* _The problem_: Copy each line in the data that includes the word "absolute".

* _Listed records_:
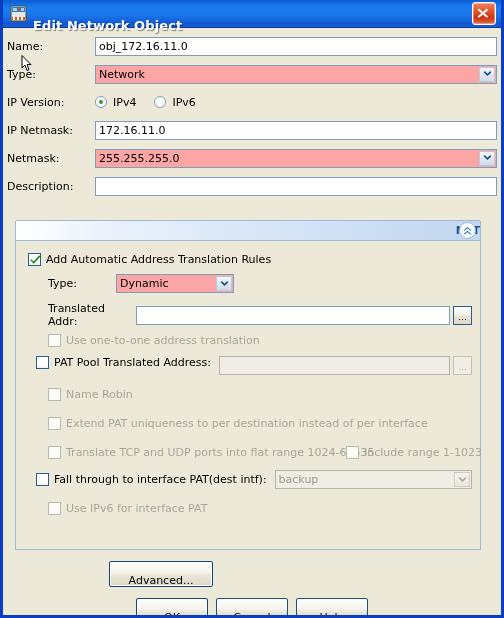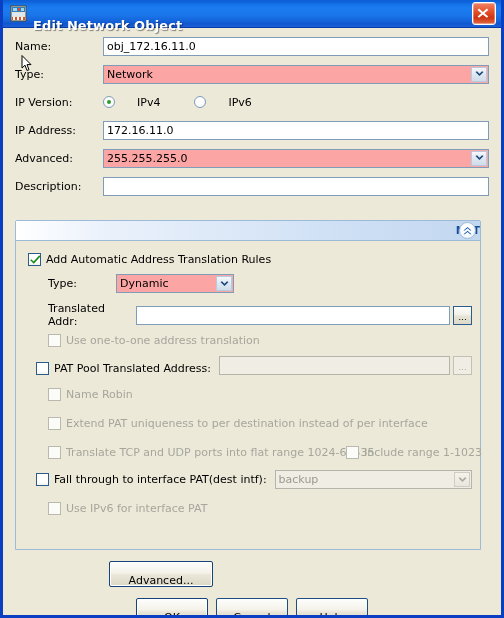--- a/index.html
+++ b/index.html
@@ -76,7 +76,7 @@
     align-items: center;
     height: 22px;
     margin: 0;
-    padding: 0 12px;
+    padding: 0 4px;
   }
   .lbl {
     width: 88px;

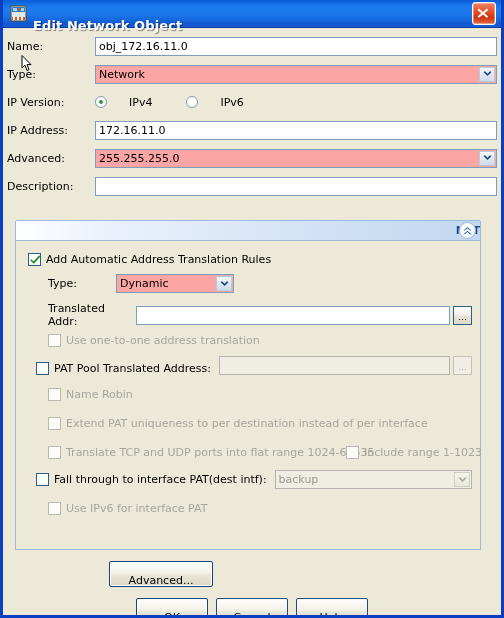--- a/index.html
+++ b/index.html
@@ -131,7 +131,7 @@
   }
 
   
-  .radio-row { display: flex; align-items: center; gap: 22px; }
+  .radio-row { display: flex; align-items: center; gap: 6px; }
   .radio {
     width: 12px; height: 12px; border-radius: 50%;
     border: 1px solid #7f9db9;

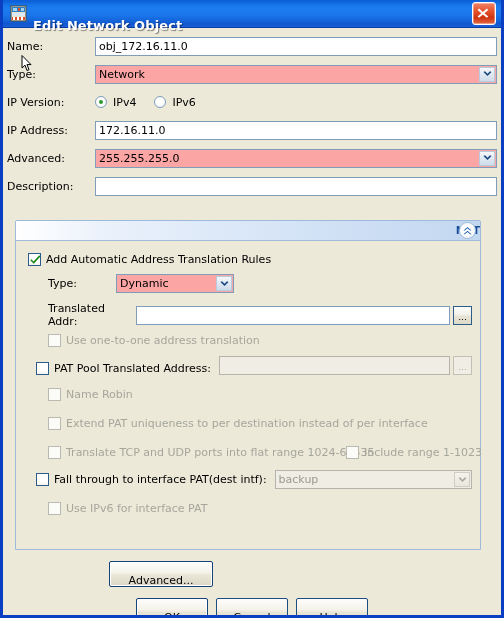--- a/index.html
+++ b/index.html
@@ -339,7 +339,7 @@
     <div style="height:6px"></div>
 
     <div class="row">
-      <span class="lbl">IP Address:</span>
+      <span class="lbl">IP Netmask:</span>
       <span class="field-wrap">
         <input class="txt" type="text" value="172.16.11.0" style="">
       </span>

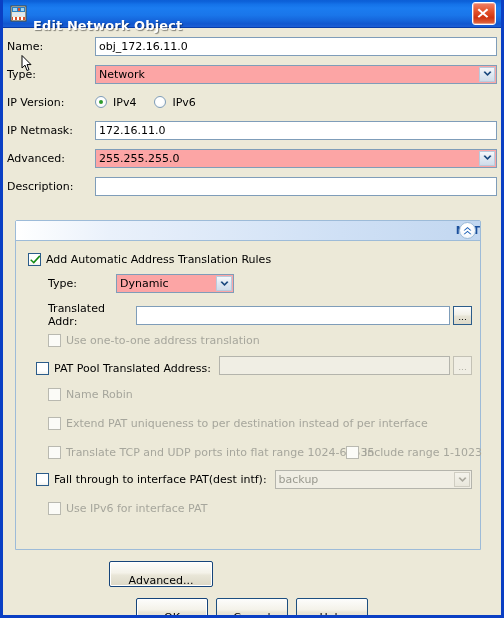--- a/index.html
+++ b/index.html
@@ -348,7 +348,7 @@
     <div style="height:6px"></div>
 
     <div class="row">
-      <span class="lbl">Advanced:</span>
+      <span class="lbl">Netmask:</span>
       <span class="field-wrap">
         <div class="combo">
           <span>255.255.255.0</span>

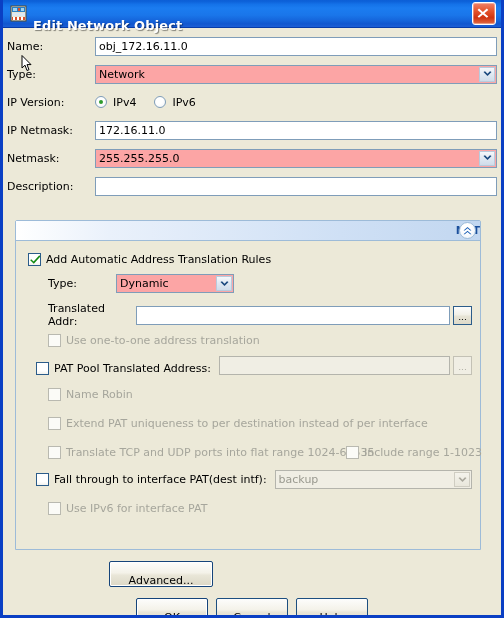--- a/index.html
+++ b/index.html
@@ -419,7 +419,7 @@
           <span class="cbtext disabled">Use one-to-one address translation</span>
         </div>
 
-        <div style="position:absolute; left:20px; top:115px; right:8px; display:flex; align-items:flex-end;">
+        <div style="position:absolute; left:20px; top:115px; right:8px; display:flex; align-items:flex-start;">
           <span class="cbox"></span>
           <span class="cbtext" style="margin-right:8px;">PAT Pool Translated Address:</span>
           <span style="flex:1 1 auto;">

---

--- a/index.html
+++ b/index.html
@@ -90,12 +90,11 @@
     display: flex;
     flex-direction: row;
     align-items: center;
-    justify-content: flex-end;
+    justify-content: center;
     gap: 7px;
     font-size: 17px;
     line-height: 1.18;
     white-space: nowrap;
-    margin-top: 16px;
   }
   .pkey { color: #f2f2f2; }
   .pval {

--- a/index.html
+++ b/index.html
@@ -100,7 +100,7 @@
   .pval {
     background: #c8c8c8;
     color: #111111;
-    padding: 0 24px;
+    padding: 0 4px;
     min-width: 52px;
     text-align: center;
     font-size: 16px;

* _Result below_:
-        <div style="position:absolute; left:20px; top:115px; right:8px; display:flex; align-items:flex-end;">
+        <div style="position:absolute; left:20px; top:115px; right:8px; display:flex; align-items:flex-start;">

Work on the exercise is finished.